- Exercise requirements
Every record below should be copied exactly, with the pictures left out.
──────── Input material
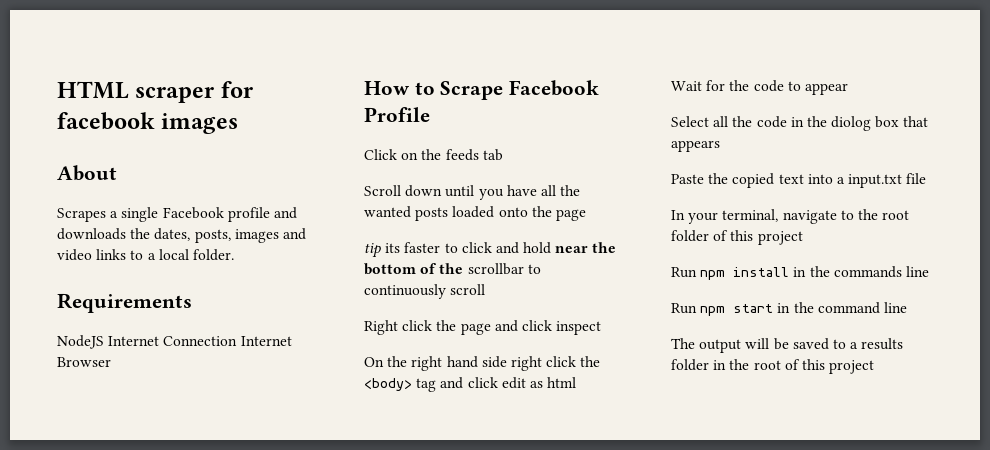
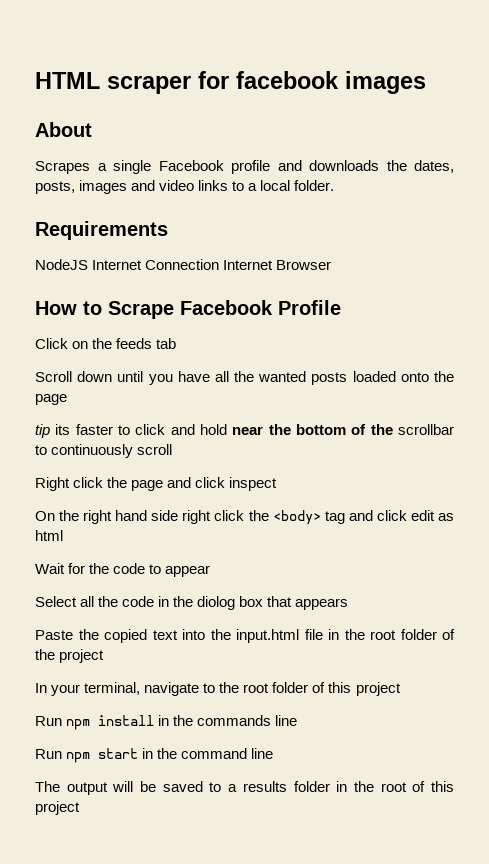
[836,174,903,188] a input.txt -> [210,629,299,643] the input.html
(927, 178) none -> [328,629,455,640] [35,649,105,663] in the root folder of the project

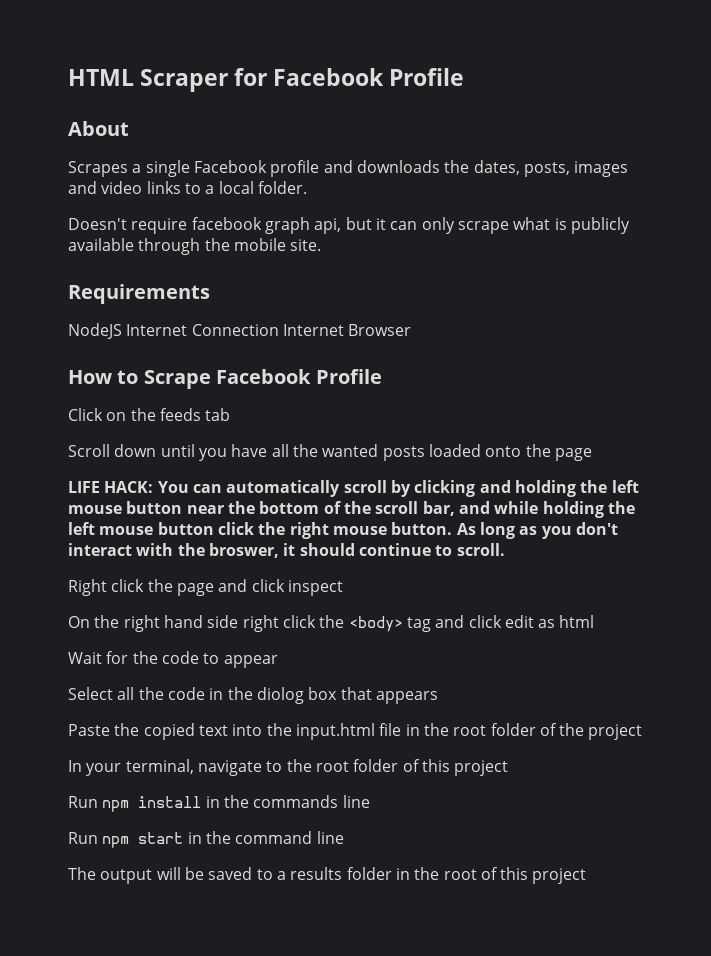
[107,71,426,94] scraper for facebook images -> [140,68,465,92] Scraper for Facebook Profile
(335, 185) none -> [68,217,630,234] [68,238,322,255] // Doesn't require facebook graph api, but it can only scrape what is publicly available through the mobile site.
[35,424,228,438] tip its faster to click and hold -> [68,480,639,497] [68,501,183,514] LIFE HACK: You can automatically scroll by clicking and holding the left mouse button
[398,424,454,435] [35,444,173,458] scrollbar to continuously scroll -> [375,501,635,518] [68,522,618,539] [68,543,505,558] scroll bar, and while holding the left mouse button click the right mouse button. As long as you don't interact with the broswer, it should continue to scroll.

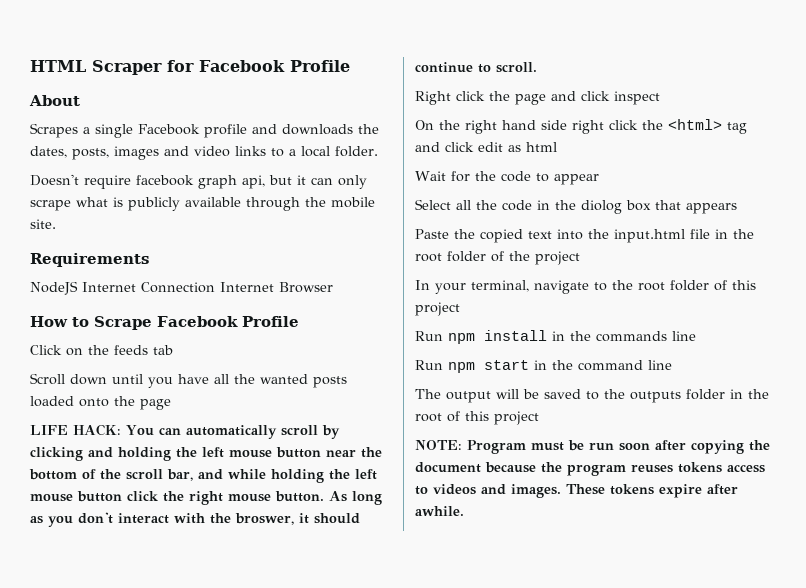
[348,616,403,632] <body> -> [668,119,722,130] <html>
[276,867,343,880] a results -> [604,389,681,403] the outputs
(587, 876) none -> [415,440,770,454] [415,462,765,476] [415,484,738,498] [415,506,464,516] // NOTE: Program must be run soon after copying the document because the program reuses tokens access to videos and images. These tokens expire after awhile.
────────────────
- Expected output
[836,174,903,188] a input.txt -> [210,629,299,643] the input.html
(927, 178) none -> [328,629,455,640] [35,649,105,663] in the root folder of the project

[107,71,426,94] scraper for facebook images -> [140,68,465,92] Scraper for Facebook Profile
(335, 185) none -> [68,217,630,234] [68,238,322,255] // Doesn't require facebook graph api, but it can only scrape what is publicly available through the mobile site.
[35,424,228,438] tip its faster to click and hold -> [68,480,639,497] [68,501,183,514] LIFE HACK: You can automatically scroll by clicking and holding the left mouse button
[398,424,454,435] [35,444,173,458] scrollbar to continuously scroll -> [375,501,635,518] [68,522,618,539] [68,543,505,558] scroll bar, and while holding the left mouse button click the right mouse button. As long as you don't interact with the broswer, it should continue to scroll.

[348,616,403,632] <body> -> [668,119,722,130] <html>
[276,867,343,880] a results -> [604,389,681,403] the outputs
(587, 876) none -> [415,440,770,454] [415,462,765,476] [415,484,738,498] [415,506,464,516] // NOTE: Program must be run soon after copying the document because the program reuses tokens access to videos and images. These tokens expire after awhile.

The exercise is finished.